Texte intégral
RÉPUBLIQUE FRANÇAISE
AU NOM DU PEUPLE FRANÇAIS
COUR D'APPEL DE PARIS
L. 552-1 et suivants du Code de l'entrée et du séjour
des étrangers et du droit d'asile
ORDONNANCE DU 25 septembre 2023
(1 pages)
Numéro d'inscription au répertoire général et de décision : B N° RG 23/03979 - N° Portalis 35L7-V-B7H-CIGSY
Décision déférée : ordonnance rendue le 23 septembre 2023, à 13h15, par le juge des libertés et de la détention du tribunal judiciaire de Paris
Nous, Marie-Anne Baulon, présidente de chambre à la cour d'appel de Paris, agissant par délégation du premier président de cette cour, assistée de Roxanne Therasse, greffière aux débats et au prononcé de l'ordonnance,
APPELANT
LE PREFET DE POLICE
représenté par Me Alexandre Marinelli du cabinet Adam/Caumeil, avocats au barreau de Paris
INTIMÉ
M. [Y] [U]
né le 11 Mai 1975 à [Localité 1]
de nationalité Sénégalaise
LIBRE,
non comparant, non représenté, convoqué au centre de rétention de [2],, faute d'adresse déclarée,
MINISTÈRE PUBLIC, avisé de la date et de l'heure de l'audience,
ORDONNANCE :
- réputée contradictoire,
- prononcée en audience publique,
- Vu l'ordonnance du 23 septembre 2023 du juge des libertés et de la détention du tribunal judiciaire de Paris ordonnant en conséquence la mise en liberté de M. [Y] [U], rappelant qu'il a l'obligation de quitter le territoire national informant l'intéressé qu'il est maintenu à disposition de la justice pendant un délai de dix heures à compter de la notification de la présente ordonnance au procureur de la République et le cas échéant, jusqu'à ce qu'il soit statué sur l'effet suspensif de l'appel ou la décision au fond. Pendant ce délai il peut contacter un avocat, un tiers, rencontrer un médecin et s'alimenter.

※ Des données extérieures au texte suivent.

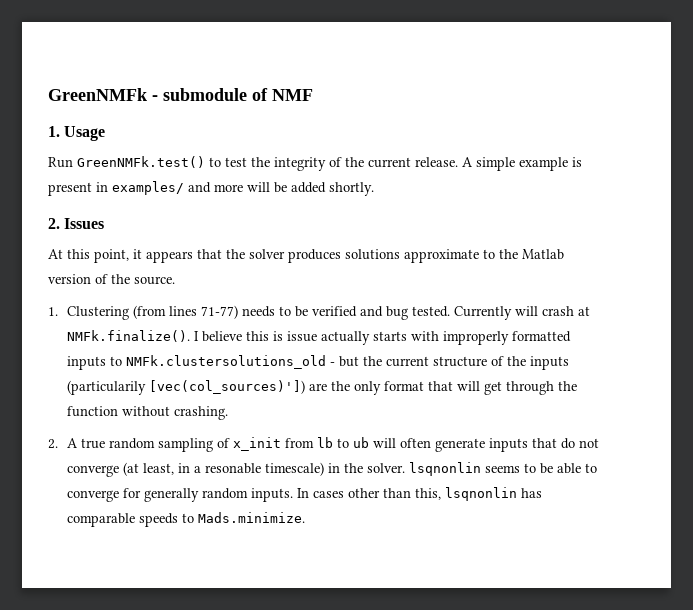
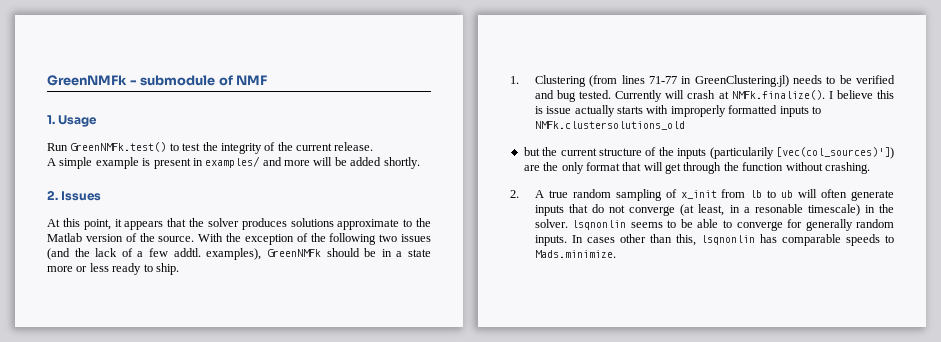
(458, 162) none -> (374, 146) //
(175, 280) none -> [198,233,431,245] [47,248,432,260] [47,263,179,275] With the exception of the following two issues (and the lack of a few addtl. examples), GreenNMFk should be in a state more or less ready to ship.
[200,305,238,319] 71-77) -> [648,75,789,87] 71-77 in GreenClustering.jl)
[329,362,335,366] - -> (685, 125) //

- Vu l'appel motivé interjeté le 23 septembre 2023, à 16h27, par le conseil du préfet de police ;
- Après avoir entendu les observations du conseil du préfet de police tendant à l'infirmation de l'ordonnance ;
SUR QUOI,
C'est à tort que le premier juge a mis fin à la rétention alors que, et encore devant le premier juge, l'intéressé a fait obstruction en revendiquant une nationalité sénégalaise y compris à l'audience du premier juge alors que ce pays ne l'a pas reconnu comme l'un de ses ressortissants, ladite obstruction étant dûment qualifiée dans les 15 derniers jours, les dispositions de l'article L l'article L 742-5 1°du ceseda sont remplies ;
Il convient, d'infirmer l'ordonnance querellée et de statuer conformément au dispositif.
PAR CES MOTIFS
INFIRMONS l'ordonnance,
STATUANT À NOUVEAU,
REJETONS le moyen de fond,
DECLARONS la requête du préfet de police recevable,
ORDONNONS la prolongation de la rétention de M. [Y] [U] dans les locaux ne dépendant pas de l'administration pénitentiaire, pour une durée de 15 jours,
ORDONNONS la remise immédiate au procureur général d'une expédition de la présente ordonnance.
Fait à Paris le 25 septembre 2023 à
LE GREFFIER, LE PRÉSIDENT,
REÇU NOTIFICATION DE L'ORDONNANCE ET DE L'EXERCICE DES VOIES DE RECOURS:
Pour information:
L'ordonnance n'est pas susceptible d'opposition.
Le pourvoi en cassation est ouvert à l'étranger, à l'autorité administrative qui a prononcé le maintien en zone d'attente ou la rétention et au ministère public.
Le délai de pourvoi en cassation est de deux mois à compter de la notification.
Le pourvoi est formé par déclaration écrite remise au secrétariat greffe de la Cour de cassation par l'avocat au Conseil d'Etat et à la Cour de cassation constitué par le demandeur.